Is this the world we want to live in? It’s not for me.
Teachers do think about this topic a lot. After meeting and hearing the award-winning high school teacher and author, Hal Urban, I greeted my students at the door with the choice of a hug or a handshake. Hal said that he did this with every high school student he taught. A wonderful thing happened that changed the school climate so much so that the parents were starting to ask for hugs as well.
My students loved the choice and some came to me to share their troubles because I made that additional connection.

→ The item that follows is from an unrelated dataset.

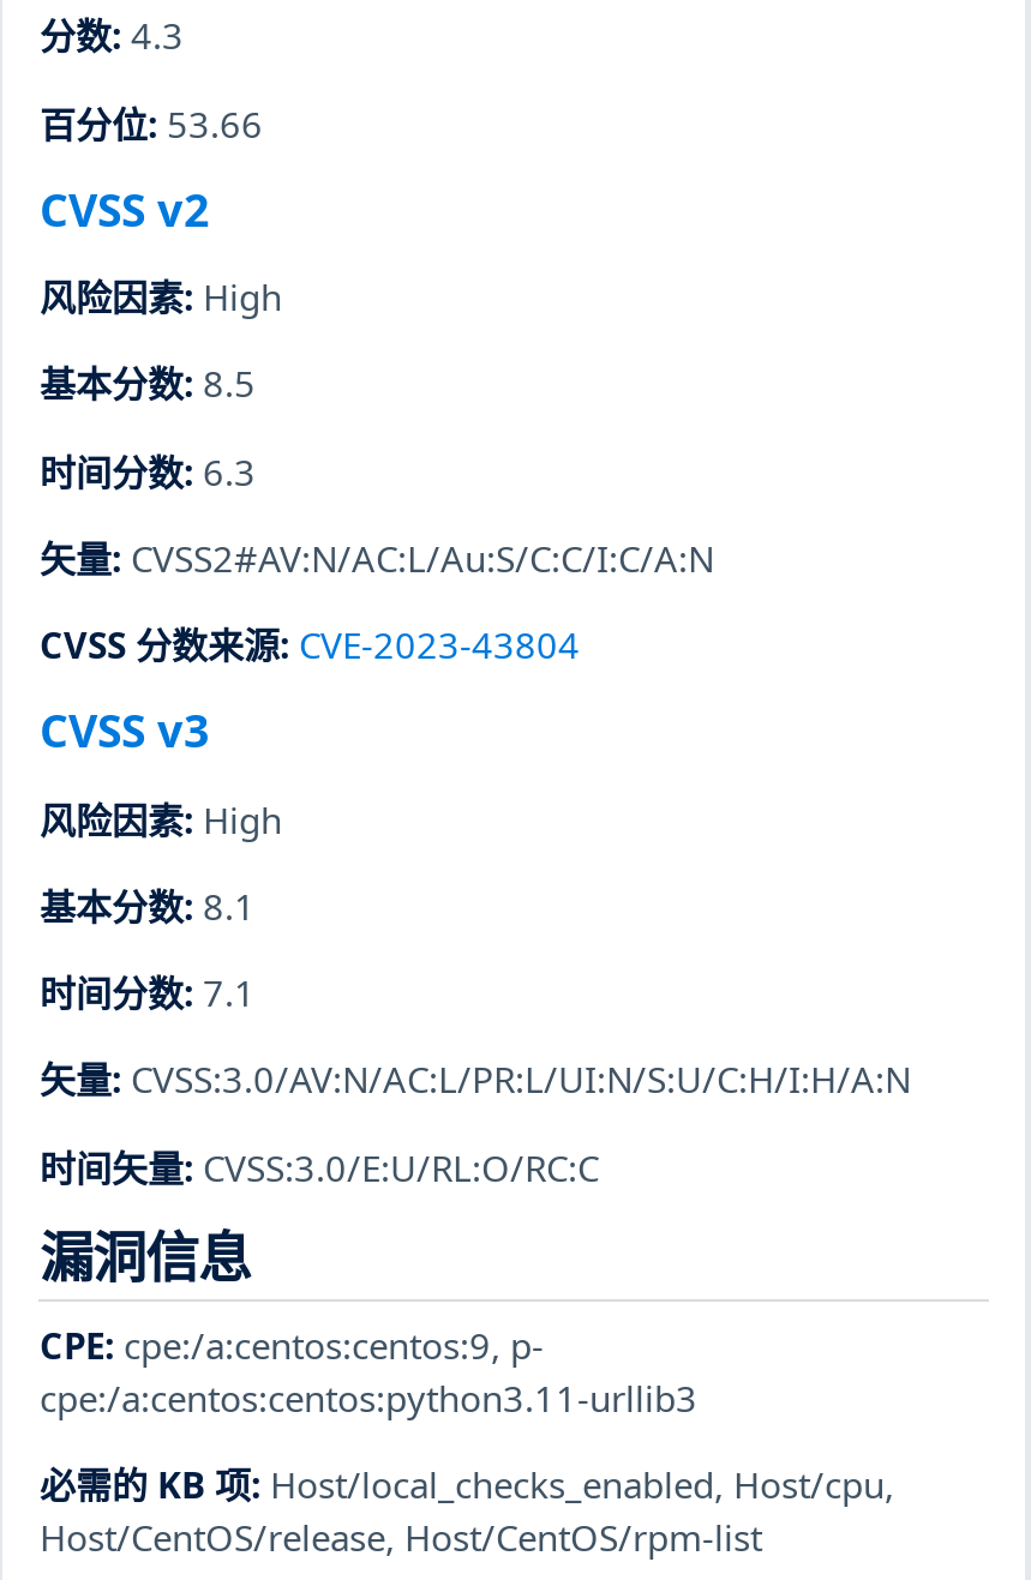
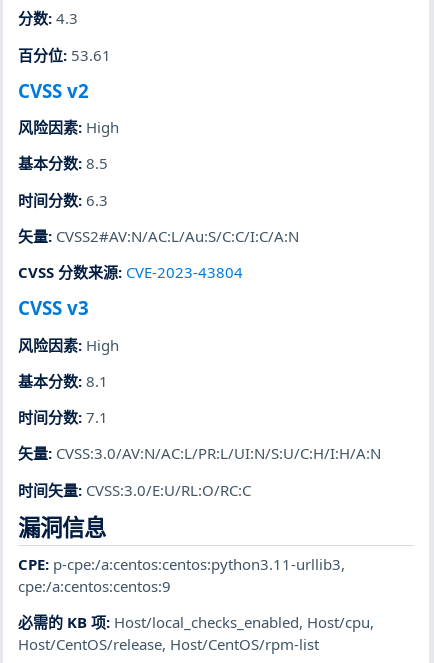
[40,98,263,146] 百分位: 53.66 -> [18,44,112,64] 百分位: 53.61
[40,1320,697,1421] CPE: cpe:/a:centos:centos:9, p- | cpe:/a:centos:centos:python3.11-urllib3 -> [18,554,346,596] CPE: p-cpe:/a:centos:centos:python3.11-urllib3, | cpe:/a:centos:centos:9

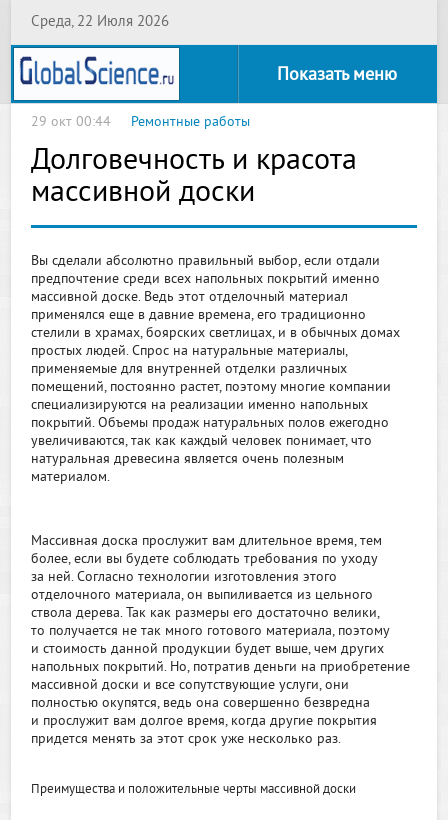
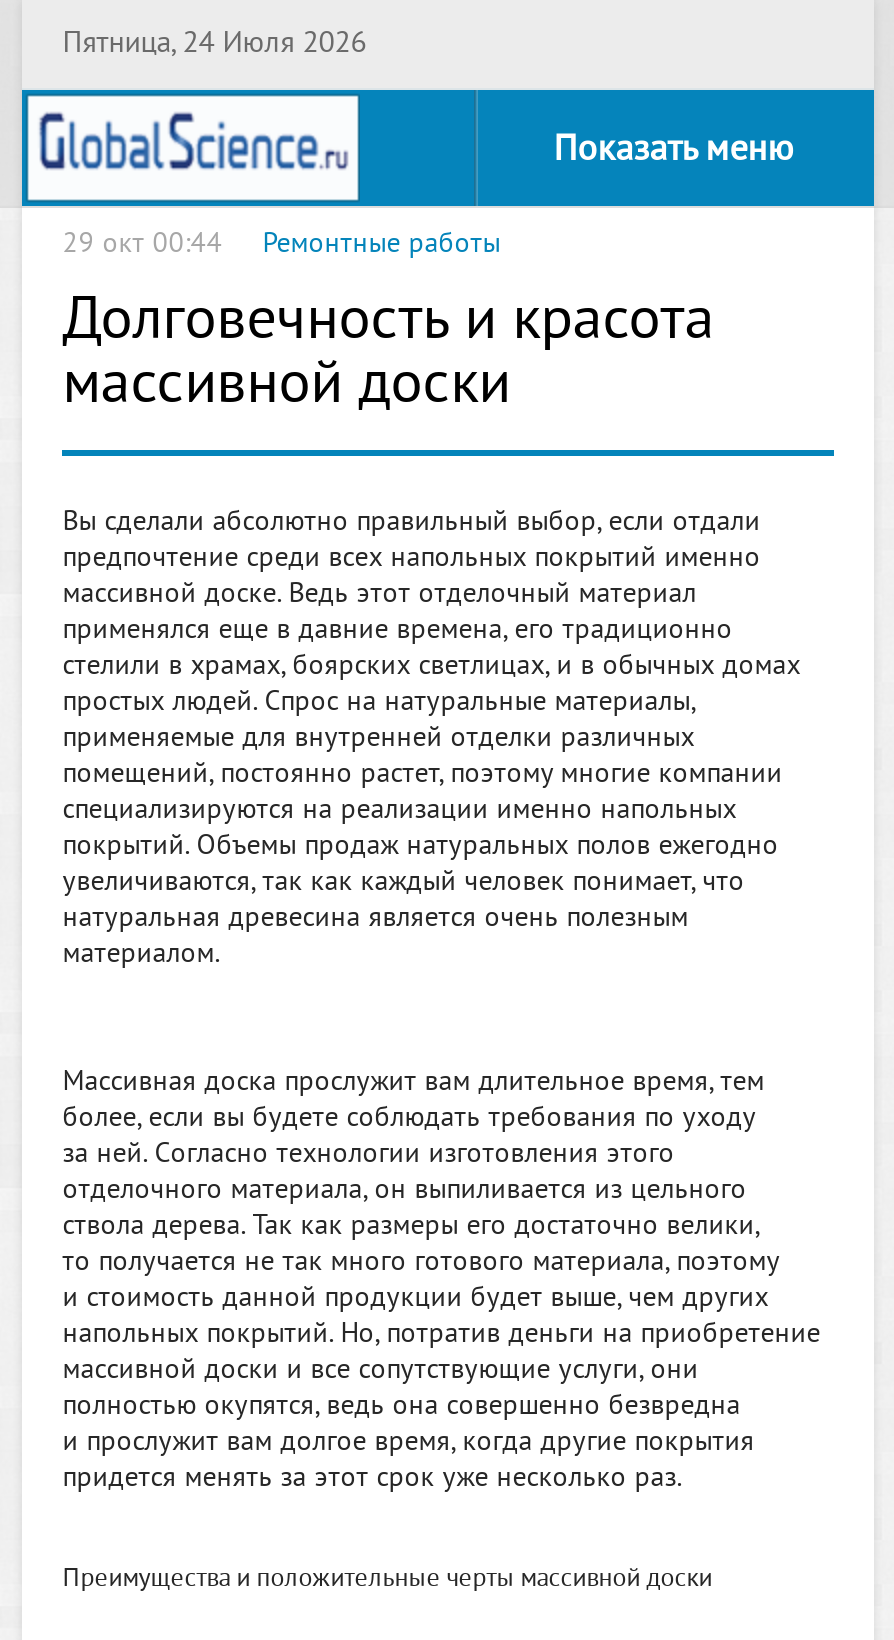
[31,13,169,32] Среда, 22 Июля 2026 -> [62,26,366,64] Пятница, 24 Июля 2026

It is proven that a hug raises the seratonin levels and promotes happiness. We need to do the most as adults to enrich and cherish our children and give them a hug or handshake of their choice to let them know “you matter.”
I’m starting to really rebel against all the negative connotations, druggies, and evil in the world. I have to show my license to buy cold medicine; people can’t get access to pain meds in the ER because of the druggies. An author hugs a fan and perverted thoughts abound. This is sad and pathetic! As a society, hell, the whole world, we need to take back our humanity and promote a world family where we look out for each other and lift each other up. Why allow the small percentage of pedophiles in this world dictate whether or not you give a fan a hug? Offer a hug (maybe side hug) or a handshake to the book fan.
You might be the only one that child has received attention from and stopped to say, “I hear you. You are valuable in this world.” The hug is worth their life and that defense.